With currently widely available technology, we cannot store electricity in large quantities, therefore it requires consistency between consumption and generation of electricity for optimal operation of the electric power system. Until couple of years ago, the power system operated according to the established models of electricity generation in centralized power plants and distributing electricity to consumers. Nowadays, integration of distributed energy resources (DER), increasing prevalence of electromobility, expectation of more efficient use of energy and a more active role for consumers, who are prepared to change their habits of consumption, all bring new challenges for power system planners
The amount and dynamics of the electricity generated by DER in the network depend to a large extent on the weather factors. An increasing proportion of DER, especially renewable energy sources, does not only bring major challenges in the field of power system management, but it also affects the electricity market. Therefore it is very important to make forecasts of consumption and generation of electric energy, especially for DER, since it’s crucial for the stable operation of power system and for adaptation of generation of conventional sources to consumption and also for trading with electrical energy.

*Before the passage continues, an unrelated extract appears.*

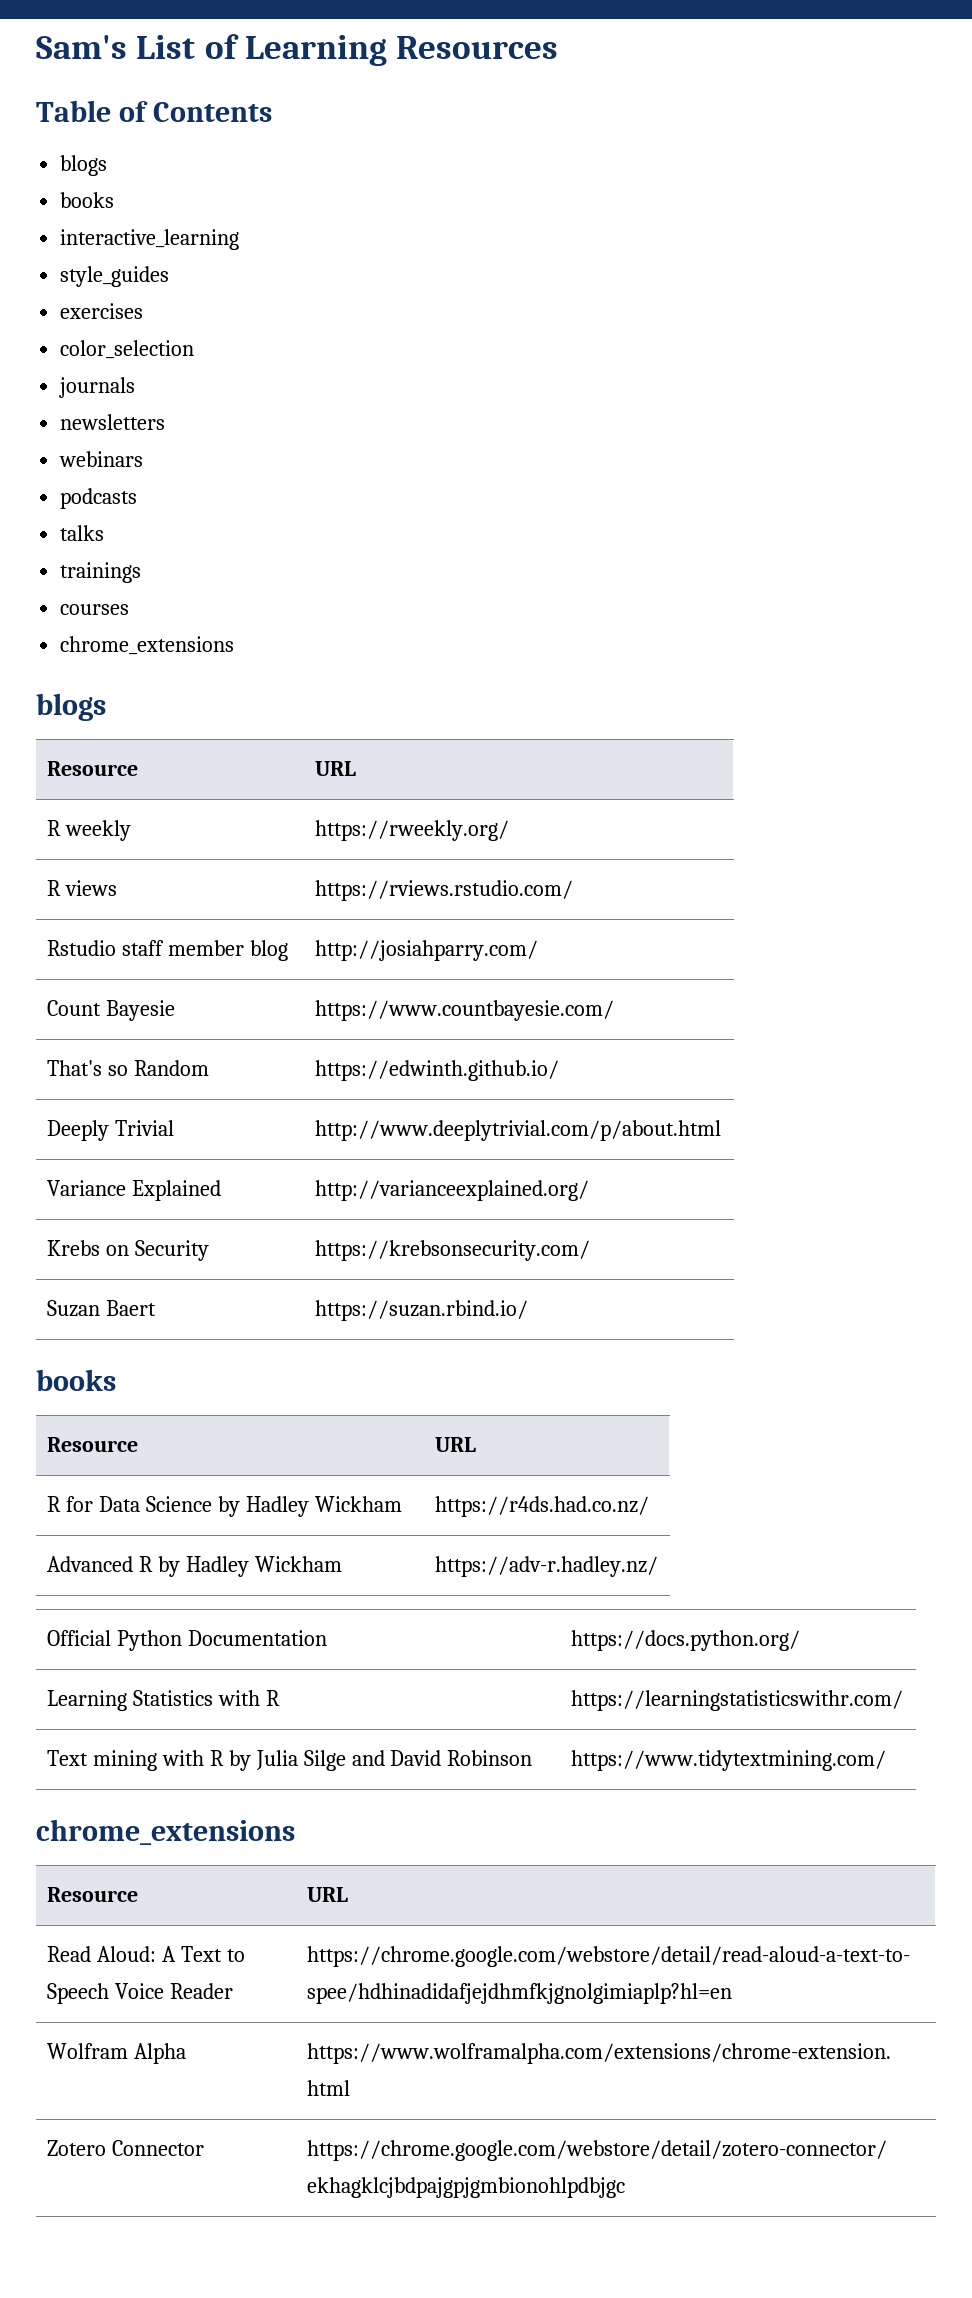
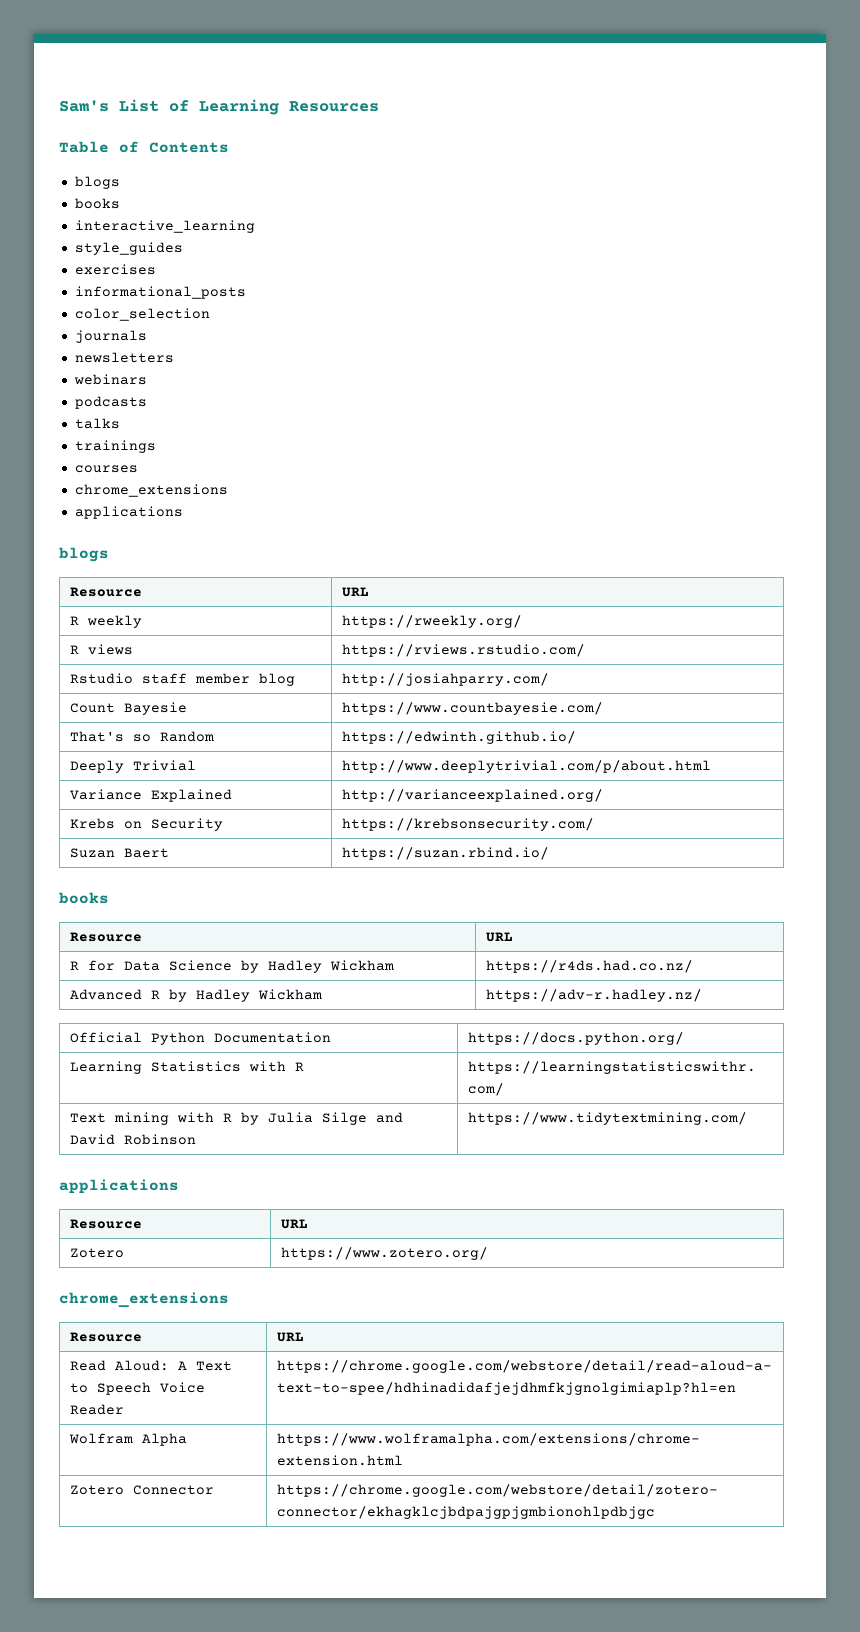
(144, 311) none -> [74,286,246,299] // informational_posts
(235, 645) none -> [74,506,183,519] // applications
(886, 1760) none -> [59,1179,179,1194] [69,1219,142,1229] [280,1219,308,1229] [69,1248,124,1258] [280,1247,488,1260] // applications // Resource | URL // Zotero | https://www.zotero.org/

In the master’s thesis, the subject of interest is the analysis and short-term forecast of (active) power flow through substation Breg. It is characteristic for the network of substation’s Breg, that it has installed a large number of DER. Their influence, especially solar power plants, which have almost
87 % of total power of DER, is the most noticeable on the daily diagram of power flow. Elektro Maribor d.d. gave us historical data of the power flow through substation Breg and the generation of solar power plants in that network.
We tackle the forecasts with the use of ARIMA (autoregressive Integrated Moving Average) model and its combinations respectively. In the master’s thesis we describe time series and their components, followed by a description of key concepts, which are needed in the analysis of time series. Further it describes the methodology of the ARIMA model, which belongs to the group of statistical methods. The building and selection process of the most appropriate ARIMA model for short-term forecasting for one day ahead is explained. At the end, a comparison of all three methods of forecasting power flow is given. The first method is based on a combination of forecasts of production and generation of electrical energy, the second method is based only on historical data of power flow, the third method uses exogenous time series of global irradiance in addition to historical data of the power flow.